- Task requirements
From the first record through the last, copy each one exactly.
(Information Opens)
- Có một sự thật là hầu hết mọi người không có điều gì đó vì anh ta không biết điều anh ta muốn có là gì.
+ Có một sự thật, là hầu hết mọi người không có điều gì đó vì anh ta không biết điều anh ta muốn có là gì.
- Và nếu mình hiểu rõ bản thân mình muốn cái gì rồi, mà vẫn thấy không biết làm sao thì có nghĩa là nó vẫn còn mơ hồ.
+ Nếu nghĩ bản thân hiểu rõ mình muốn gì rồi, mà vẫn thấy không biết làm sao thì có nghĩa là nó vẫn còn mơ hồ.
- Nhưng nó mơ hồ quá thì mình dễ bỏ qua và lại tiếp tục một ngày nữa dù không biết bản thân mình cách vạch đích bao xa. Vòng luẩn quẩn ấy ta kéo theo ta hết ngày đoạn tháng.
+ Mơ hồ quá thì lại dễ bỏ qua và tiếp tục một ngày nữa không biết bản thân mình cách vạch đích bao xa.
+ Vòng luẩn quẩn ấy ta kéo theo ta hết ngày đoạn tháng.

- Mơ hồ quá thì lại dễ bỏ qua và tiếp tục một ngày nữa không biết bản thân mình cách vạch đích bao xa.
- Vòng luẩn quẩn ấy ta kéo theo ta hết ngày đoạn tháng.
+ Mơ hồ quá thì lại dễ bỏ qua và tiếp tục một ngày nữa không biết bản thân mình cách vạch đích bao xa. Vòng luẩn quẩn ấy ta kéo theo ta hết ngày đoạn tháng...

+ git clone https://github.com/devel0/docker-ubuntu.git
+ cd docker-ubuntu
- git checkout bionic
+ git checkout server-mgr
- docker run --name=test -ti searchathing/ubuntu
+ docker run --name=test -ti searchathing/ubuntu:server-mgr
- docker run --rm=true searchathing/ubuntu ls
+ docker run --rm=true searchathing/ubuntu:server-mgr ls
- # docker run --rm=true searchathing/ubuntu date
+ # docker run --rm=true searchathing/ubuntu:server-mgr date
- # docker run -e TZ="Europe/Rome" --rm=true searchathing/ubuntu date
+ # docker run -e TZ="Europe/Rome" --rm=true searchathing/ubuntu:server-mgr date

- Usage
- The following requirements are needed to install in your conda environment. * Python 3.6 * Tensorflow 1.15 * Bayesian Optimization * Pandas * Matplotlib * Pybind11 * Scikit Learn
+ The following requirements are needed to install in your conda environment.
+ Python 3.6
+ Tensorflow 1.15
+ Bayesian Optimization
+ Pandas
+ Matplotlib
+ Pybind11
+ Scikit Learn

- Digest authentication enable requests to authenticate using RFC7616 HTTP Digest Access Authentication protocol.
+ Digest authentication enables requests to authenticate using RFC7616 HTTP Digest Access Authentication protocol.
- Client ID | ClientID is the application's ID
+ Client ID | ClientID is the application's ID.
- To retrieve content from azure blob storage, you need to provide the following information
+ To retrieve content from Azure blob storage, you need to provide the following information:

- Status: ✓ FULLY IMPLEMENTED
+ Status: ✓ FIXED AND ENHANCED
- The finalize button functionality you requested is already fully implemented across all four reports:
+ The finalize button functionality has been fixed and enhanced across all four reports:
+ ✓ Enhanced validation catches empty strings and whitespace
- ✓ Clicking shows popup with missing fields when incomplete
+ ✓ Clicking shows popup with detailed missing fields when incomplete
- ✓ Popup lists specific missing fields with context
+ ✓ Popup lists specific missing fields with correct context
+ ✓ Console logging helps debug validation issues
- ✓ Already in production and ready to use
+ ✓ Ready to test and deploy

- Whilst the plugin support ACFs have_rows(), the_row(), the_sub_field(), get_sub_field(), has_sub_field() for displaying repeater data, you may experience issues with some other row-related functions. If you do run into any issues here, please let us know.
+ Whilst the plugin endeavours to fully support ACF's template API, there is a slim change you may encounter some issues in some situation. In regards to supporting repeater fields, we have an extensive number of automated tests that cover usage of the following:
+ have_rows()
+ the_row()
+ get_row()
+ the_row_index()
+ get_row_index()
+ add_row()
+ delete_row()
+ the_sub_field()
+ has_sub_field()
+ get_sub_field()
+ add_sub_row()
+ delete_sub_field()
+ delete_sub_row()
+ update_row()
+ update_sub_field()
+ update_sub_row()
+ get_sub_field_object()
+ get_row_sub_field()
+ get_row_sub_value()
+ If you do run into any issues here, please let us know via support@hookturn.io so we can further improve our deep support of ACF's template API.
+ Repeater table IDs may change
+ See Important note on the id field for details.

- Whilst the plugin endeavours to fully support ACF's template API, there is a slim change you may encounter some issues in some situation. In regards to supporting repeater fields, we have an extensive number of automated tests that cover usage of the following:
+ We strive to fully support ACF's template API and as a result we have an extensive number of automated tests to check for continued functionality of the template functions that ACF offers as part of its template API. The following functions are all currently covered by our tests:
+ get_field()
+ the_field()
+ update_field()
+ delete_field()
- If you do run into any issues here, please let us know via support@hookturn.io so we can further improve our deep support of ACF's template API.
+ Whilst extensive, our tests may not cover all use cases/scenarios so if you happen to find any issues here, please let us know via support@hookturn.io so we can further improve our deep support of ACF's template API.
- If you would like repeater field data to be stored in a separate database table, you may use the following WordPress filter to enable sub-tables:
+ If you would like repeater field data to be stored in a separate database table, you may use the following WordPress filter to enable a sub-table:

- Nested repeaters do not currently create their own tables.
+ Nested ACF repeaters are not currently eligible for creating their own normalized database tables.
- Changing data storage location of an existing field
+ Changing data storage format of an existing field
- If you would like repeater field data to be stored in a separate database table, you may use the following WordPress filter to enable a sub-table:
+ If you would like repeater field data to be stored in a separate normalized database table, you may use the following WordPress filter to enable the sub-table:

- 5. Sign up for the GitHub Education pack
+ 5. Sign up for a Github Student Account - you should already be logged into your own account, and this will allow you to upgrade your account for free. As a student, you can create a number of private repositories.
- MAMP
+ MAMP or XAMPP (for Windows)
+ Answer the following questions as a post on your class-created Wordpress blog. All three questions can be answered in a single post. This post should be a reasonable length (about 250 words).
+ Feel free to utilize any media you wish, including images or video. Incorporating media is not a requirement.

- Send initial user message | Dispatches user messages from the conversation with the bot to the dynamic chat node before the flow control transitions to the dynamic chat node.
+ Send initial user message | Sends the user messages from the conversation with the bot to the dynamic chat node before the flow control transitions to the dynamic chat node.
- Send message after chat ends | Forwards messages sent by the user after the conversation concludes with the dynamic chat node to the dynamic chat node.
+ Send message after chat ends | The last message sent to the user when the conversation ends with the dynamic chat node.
(Information Closes)
- Task solution
- Có một sự thật là hầu hết mọi người không có điều gì đó vì anh ta không biết điều anh ta muốn có là gì.
+ Có một sự thật, là hầu hết mọi người không có điều gì đó vì anh ta không biết điều anh ta muốn có là gì.
- Và nếu mình hiểu rõ bản thân mình muốn cái gì rồi, mà vẫn thấy không biết làm sao thì có nghĩa là nó vẫn còn mơ hồ.
+ Nếu nghĩ bản thân hiểu rõ mình muốn gì rồi, mà vẫn thấy không biết làm sao thì có nghĩa là nó vẫn còn mơ hồ.
- Nhưng nó mơ hồ quá thì mình dễ bỏ qua và lại tiếp tục một ngày nữa dù không biết bản thân mình cách vạch đích bao xa. Vòng luẩn quẩn ấy ta kéo theo ta hết ngày đoạn tháng.
+ Mơ hồ quá thì lại dễ bỏ qua và tiếp tục một ngày nữa không biết bản thân mình cách vạch đích bao xa.
+ Vòng luẩn quẩn ấy ta kéo theo ta hết ngày đoạn tháng.

- Mơ hồ quá thì lại dễ bỏ qua và tiếp tục một ngày nữa không biết bản thân mình cách vạch đích bao xa.
- Vòng luẩn quẩn ấy ta kéo theo ta hết ngày đoạn tháng.
+ Mơ hồ quá thì lại dễ bỏ qua và tiếp tục một ngày nữa không biết bản thân mình cách vạch đích bao xa. Vòng luẩn quẩn ấy ta kéo theo ta hết ngày đoạn tháng...

+ git clone https://github.com/devel0/docker-ubuntu.git
+ cd docker-ubuntu
- git checkout bionic
+ git checkout server-mgr
- docker run --name=test -ti searchathing/ubuntu
+ docker run --name=test -ti searchathing/ubuntu:server-mgr
- docker run --rm=true searchathing/ubuntu ls
+ docker run --rm=true searchathing/ubuntu:server-mgr ls
- # docker run --rm=true searchathing/ubuntu date
+ # docker run --rm=true searchathing/ubuntu:server-mgr date
- # docker run -e TZ="Europe/Rome" --rm=true searchathing/ubuntu date
+ # docker run -e TZ="Europe/Rome" --rm=true searchathing/ubuntu:server-mgr date

- Usage
- The following requirements are needed to install in your conda environment. * Python 3.6 * Tensorflow 1.15 * Bayesian Optimization * Pandas * Matplotlib * Pybind11 * Scikit Learn
+ The following requirements are needed to install in your conda environment.
+ Python 3.6
+ Tensorflow 1.15
+ Bayesian Optimization
+ Pandas
+ Matplotlib
+ Pybind11
+ Scikit Learn

- Digest authentication enable requests to authenticate using RFC7616 HTTP Digest Access Authentication protocol.
+ Digest authentication enables requests to authenticate using RFC7616 HTTP Digest Access Authentication protocol.
- Client ID | ClientID is the application's ID
+ Client ID | ClientID is the application's ID.
- To retrieve content from azure blob storage, you need to provide the following information
+ To retrieve content from Azure blob storage, you need to provide the following information:

- Status: ✓ FULLY IMPLEMENTED
+ Status: ✓ FIXED AND ENHANCED
- The finalize button functionality you requested is already fully implemented across all four reports:
+ The finalize button functionality has been fixed and enhanced across all four reports:
+ ✓ Enhanced validation catches empty strings and whitespace
- ✓ Clicking shows popup with missing fields when incomplete
+ ✓ Clicking shows popup with detailed missing fields when incomplete
- ✓ Popup lists specific missing fields with context
+ ✓ Popup lists specific missing fields with correct context
+ ✓ Console logging helps debug validation issues
- ✓ Already in production and ready to use
+ ✓ Ready to test and deploy

- Whilst the plugin support ACFs have_rows(), the_row(), the_sub_field(), get_sub_field(), has_sub_field() for displaying repeater data, you may experience issues with some other row-related functions. If you do run into any issues here, please let us know.
+ Whilst the plugin endeavours to fully support ACF's template API, there is a slim change you may encounter some issues in some situation. In regards to supporting repeater fields, we have an extensive number of automated tests that cover usage of the following:
+ have_rows()
+ the_row()
+ get_row()
+ the_row_index()
+ get_row_index()
+ add_row()
+ delete_row()
+ the_sub_field()
+ has_sub_field()
+ get_sub_field()
+ add_sub_row()
+ delete_sub_field()
+ delete_sub_row()
+ update_row()
+ update_sub_field()
+ update_sub_row()
+ get_sub_field_object()
+ get_row_sub_field()
+ get_row_sub_value()
+ If you do run into any issues here, please let us know via support@hookturn.io so we can further improve our deep support of ACF's template API.
+ Repeater table IDs may change
+ See Important note on the id field for details.

- Whilst the plugin endeavours to fully support ACF's template API, there is a slim change you may encounter some issues in some situation. In regards to supporting repeater fields, we have an extensive number of automated tests that cover usage of the following:
+ We strive to fully support ACF's template API and as a result we have an extensive number of automated tests to check for continued functionality of the template functions that ACF offers as part of its template API. The following functions are all currently covered by our tests:
+ get_field()
+ the_field()
+ update_field()
+ delete_field()
- If you do run into any issues here, please let us know via support@hookturn.io so we can further improve our deep support of ACF's template API.
+ Whilst extensive, our tests may not cover all use cases/scenarios so if you happen to find any issues here, please let us know via support@hookturn.io so we can further improve our deep support of ACF's template API.
- If you would like repeater field data to be stored in a separate database table, you may use the following WordPress filter to enable sub-tables:
+ If you would like repeater field data to be stored in a separate database table, you may use the following WordPress filter to enable a sub-table:

- Nested repeaters do not currently create their own tables.
+ Nested ACF repeaters are not currently eligible for creating their own normalized database tables.
- Changing data storage location of an existing field
+ Changing data storage format of an existing field
- If you would like repeater field data to be stored in a separate database table, you may use the following WordPress filter to enable a sub-table:
+ If you would like repeater field data to be stored in a separate normalized database table, you may use the following WordPress filter to enable the sub-table:

- 5. Sign up for the GitHub Education pack
+ 5. Sign up for a Github Student Account - you should already be logged into your own account, and this will allow you to upgrade your account for free. As a student, you can create a number of private repositories.
- MAMP
+ MAMP or XAMPP (for Windows)
+ Answer the following questions as a post on your class-created Wordpress blog. All three questions can be answered in a single post. This post should be a reasonable length (about 250 words).
+ Feel free to utilize any media you wish, including images or video. Incorporating media is not a requirement.

- Send initial user message | Dispatches user messages from the conversation with the bot to the dynamic chat node before the flow control transitions to the dynamic chat node.
+ Send initial user message | Sends the user messages from the conversation with the bot to the dynamic chat node before the flow control transitions to the dynamic chat node.
- Send message after chat ends | Forwards messages sent by the user after the conversation concludes with the dynamic chat node to the dynamic chat node.
+ Send message after chat ends | The last message sent to the user when the conversation ends with the dynamic chat node.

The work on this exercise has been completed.